Quinnen Williams is reportedly available for the right price

Names are being thrown around. Some are more likely than not.

The reality is the Seahawks are in a difficult spot to make a trade. They don’t have a first or third round pick next year and they only have $3.7m in available cap space.

That’s not to say they can’t be creative and they’re carrying players on the roster who are arguably dispensable.

The Rams have extended an army of players.
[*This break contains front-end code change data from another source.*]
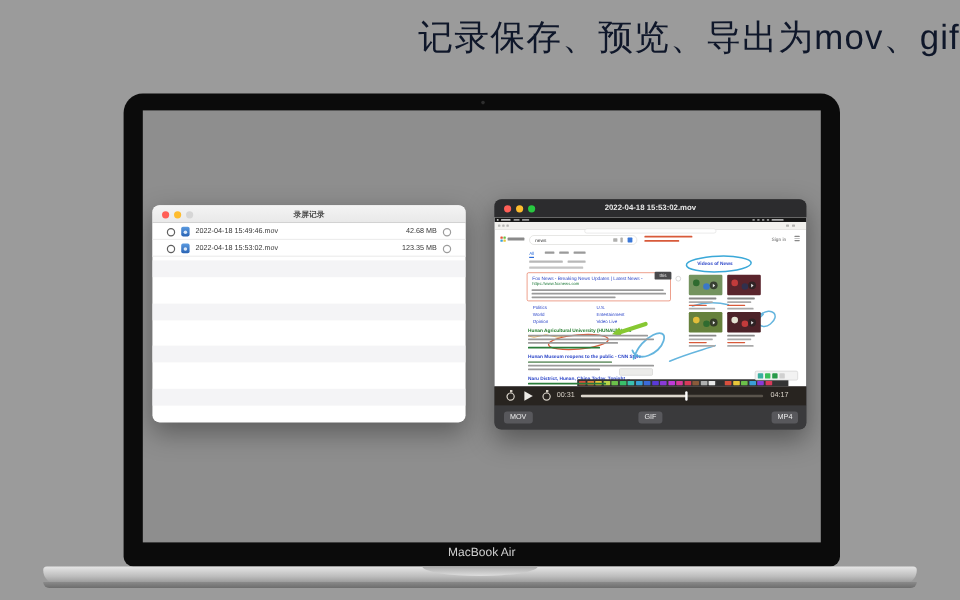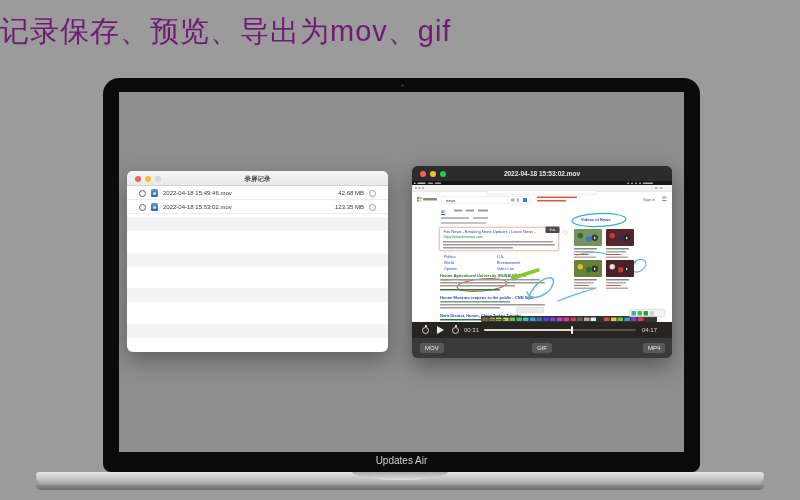--- a/index.html
+++ b/index.html
@@ -7,8 +7,8 @@
   body { background:#9b9b9b; font-family:"Liberation Sans", sans-serif; position:relative; }
 
   
-  .hero-title { position:absolute; top:12px; left:0; width:800px; text-align:left;
-    color:#701a75; font-size:29px; font-weight:500; letter-spacing:1px; }
+  .hero-title { position:absolute; top:12px; left:0; width:800px; text-align:right;
+    color:#0f172a; font-size:29px; font-weight:500; letter-spacing:1px; }
 
   
   .bezel { position:absolute; left:103px; top:78px; width:597px; height:394px;

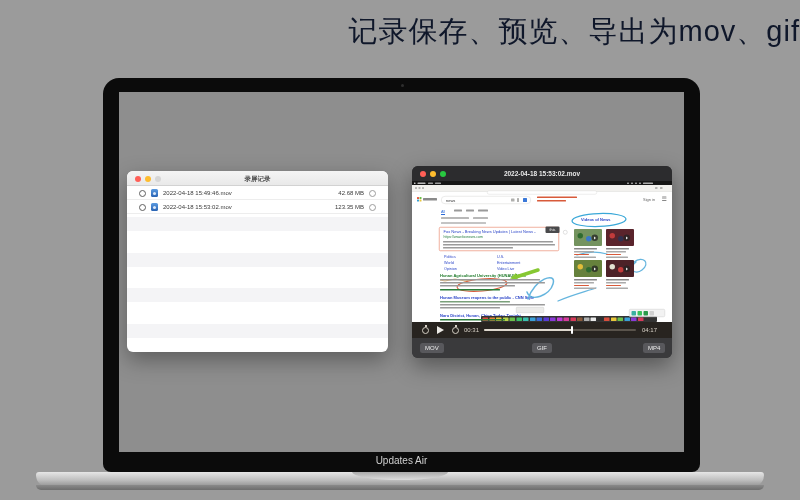--- a/index.html
+++ b/index.html
@@ -350,7 +350,7 @@
   </div>
 
 </div>
-<div class="macbook-label">Updates Air</div>
+<div class="macbook-label">MacBook Air</div>
 <div class="base"></div>
 <div class="base-notch"></div>
 <div class="base-lip"></div>

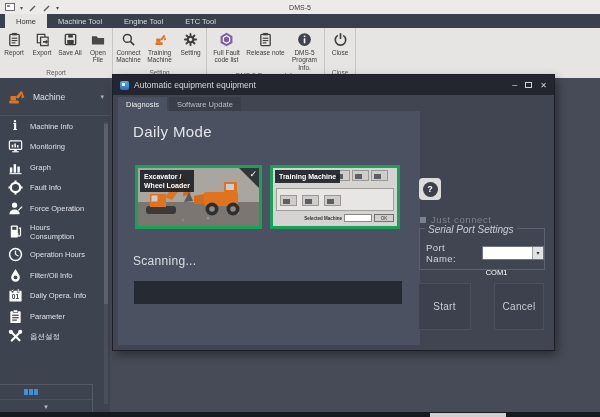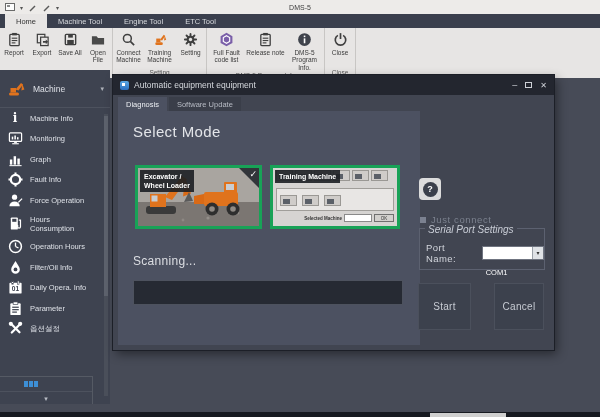--- a/index.html
+++ b/index.html
@@ -30,7 +30,7 @@
   .g1 .rbtn { width:28px; } .g2 .rbtn { width:31px; } .g3 .rbtn { width:39px; } .g4 .rbtn { width:42px; }
 
   
-  .sidebar { position:absolute; top:70px; left:0; width:110px; height:334px; background:#3e4350; color:#dde0e6; }
+  .sidebar { position:absolute; top:78px; left:0; width:110px; height:334px; background:#3e4350; color:#dde0e6; }
   .sb-header { display:flex; align-items:center; height:38px; padding:0 6px 0 8px; font-size:8.5px; border-bottom:1px solid #4d525e; }
   .sb-header .lbl { margin-left:5px; }
   .sb-header .dd { margin-left:auto; font-size:7px; color:#aeb2ba; }

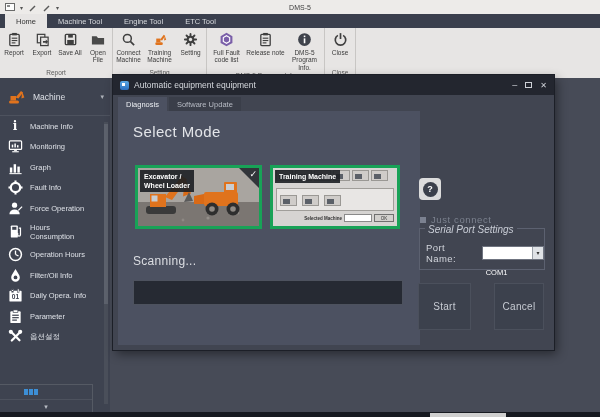--- a/index.html
+++ b/index.html
@@ -439,7 +439,7 @@
     </div>
 
     <div class="dlg-panel">
-      <div class="panel-heading">Select Mode</div>
+      <div class="panel-heading">Daily Mode</div>
 
       <div class="cards">
         <div class="mode-card c1">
The Ravens are now over the cap after trading for Yannick Ngakoue. You can make things happen if you have the want and desire.

So let’s look at some of the names linked and gauge the likelihood of a deal being struck.

Carlos Dunlap (DE, Cincinnati)
Like many veteran players in Cincinnati, Dunlap is unhappy with his role. He’s seen a major reduction in snaps recently. Charley Casserly suggested this week he’d be a good target for the Seahawks. He’s used to playing in a four-man front and last year he had nine sacks on a bad team. His contract isn’t overly expensive and the Seahawks could retain him next season (the final year of his contract) if he performed well. He has the size and length Seattle likes.

How likely is it?
Owner Mike Brown is the problem. He treats the Bengals like a family business and is the decision maker in Cincinnati. A year ago it made perfect sense to trade some of their ageing veterans to launch a rebuild. Brown resisted — making ridiculous demands (eg wanting a second rounder for often-injured Tyler Eifert weeks before he departed in free agency). According to a NFC Executive — once again the asking price for certain players is ‘unreasonable’. If he’s asking for high picks, there’s simply nothing you can do. This is how Mike Brown operates.

It’d make perfect sense for the Bengals to move Dunlap and for the Seahawks to acquire him. Yet all the projections of a day three pick don’t account for the owner. Unfortunately, in his world, Dunlap probably has a first or second round value. I’m not convinced anyone will change his mind either.

Ryan Kerrigan (DE, Washington)
Quietly, Kerrigan has been one of the most prolific sack-artists in the NFL over the last decade. He has 93 career sacks — only six fewer than J.J. Watt. While he’s never achieved a level of dominance comparable to Watt, Kerrigan has been a picture of consistency. He has three sacks this year playing in a reduced role as a complimentary piece to Chase Young and Montez Sweat (although Young has missed some time). Kerrigan has the size and length Seattle likes, even if he’s lost some of the dynamic quickness he used to show during the 13-sack season years.

How likely is it?
Washington, like the rest of the NFC East, are in an odd spot. They are 1-5 and yet they’re in the thick of the divisional race. So are they trying to win the division or rebuild? They have two young first round picks at defensive end and two more first round defensive tackles. It seems unlikely that Kerrigan will be re-signed in the off-season as a free agent, so they should probably see what they can get now and rely on Young and Sweat the rest of the way. He wanted to break the franchise record for sacks and he achieved that in week one. It’d make sense for the team and player to orchestrate a deal — although in fairness he’s never sought a move despite Washington’s troubles so he might be settled. His contract would cost about $6-7m to acquire, so Seattle would have to create cap space.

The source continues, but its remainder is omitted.